Extract all lines that hold "Pero" from the records below.

+++ Provided data

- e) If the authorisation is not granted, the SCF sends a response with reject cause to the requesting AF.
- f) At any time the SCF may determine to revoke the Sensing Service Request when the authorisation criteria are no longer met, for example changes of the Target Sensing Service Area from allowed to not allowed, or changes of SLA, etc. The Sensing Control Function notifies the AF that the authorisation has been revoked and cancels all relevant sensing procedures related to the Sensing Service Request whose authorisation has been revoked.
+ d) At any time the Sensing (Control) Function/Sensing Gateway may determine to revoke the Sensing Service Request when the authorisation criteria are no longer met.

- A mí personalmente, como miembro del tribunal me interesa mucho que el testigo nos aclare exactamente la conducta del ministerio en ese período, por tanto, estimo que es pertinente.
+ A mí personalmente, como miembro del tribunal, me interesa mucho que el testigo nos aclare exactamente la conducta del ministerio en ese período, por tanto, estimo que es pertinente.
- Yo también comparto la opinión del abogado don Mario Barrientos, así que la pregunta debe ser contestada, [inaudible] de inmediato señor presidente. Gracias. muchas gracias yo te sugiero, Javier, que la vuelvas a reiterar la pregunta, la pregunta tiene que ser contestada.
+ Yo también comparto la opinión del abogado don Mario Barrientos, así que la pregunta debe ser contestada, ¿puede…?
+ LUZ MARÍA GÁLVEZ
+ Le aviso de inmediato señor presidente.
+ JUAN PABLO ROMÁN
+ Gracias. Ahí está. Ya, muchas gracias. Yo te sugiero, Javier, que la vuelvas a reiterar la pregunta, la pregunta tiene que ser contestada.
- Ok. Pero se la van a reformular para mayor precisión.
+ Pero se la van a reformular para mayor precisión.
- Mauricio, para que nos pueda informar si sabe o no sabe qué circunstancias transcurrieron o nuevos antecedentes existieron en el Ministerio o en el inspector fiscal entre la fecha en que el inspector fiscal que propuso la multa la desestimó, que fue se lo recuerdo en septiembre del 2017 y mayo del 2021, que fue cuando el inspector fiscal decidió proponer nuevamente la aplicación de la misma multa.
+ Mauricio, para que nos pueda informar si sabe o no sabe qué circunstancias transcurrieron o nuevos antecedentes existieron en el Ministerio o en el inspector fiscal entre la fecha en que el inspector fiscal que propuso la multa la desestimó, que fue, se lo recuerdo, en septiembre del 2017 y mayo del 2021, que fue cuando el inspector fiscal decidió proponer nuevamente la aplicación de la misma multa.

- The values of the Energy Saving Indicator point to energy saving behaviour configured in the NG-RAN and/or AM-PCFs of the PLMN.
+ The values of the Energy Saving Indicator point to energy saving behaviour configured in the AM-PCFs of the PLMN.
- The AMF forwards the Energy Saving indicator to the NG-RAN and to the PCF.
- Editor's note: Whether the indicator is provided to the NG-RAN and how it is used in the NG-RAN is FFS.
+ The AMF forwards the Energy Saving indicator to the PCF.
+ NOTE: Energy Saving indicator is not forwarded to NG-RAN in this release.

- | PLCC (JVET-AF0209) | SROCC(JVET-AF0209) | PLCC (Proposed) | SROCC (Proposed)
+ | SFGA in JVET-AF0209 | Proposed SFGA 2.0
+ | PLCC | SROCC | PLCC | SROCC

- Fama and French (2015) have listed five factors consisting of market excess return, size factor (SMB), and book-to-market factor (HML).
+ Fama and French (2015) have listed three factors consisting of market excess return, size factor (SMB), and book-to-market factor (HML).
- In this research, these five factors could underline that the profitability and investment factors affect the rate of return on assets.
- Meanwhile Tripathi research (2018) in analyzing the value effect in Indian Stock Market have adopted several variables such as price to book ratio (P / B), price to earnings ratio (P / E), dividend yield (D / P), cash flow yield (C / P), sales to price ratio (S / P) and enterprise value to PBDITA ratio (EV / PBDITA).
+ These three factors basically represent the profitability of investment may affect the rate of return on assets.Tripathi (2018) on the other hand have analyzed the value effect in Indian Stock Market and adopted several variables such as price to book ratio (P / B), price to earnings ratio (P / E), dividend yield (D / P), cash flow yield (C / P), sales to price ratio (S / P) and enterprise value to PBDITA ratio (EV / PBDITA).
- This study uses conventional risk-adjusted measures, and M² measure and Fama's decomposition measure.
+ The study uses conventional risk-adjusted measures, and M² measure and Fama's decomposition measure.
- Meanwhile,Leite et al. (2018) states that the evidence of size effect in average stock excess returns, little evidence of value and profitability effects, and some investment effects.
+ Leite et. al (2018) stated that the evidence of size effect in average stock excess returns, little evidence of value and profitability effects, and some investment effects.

++++++

Written reply:
- Ok. Pero se la van a reformular para mayor precisión.
+ Pero se la van a reformular para mayor precisión.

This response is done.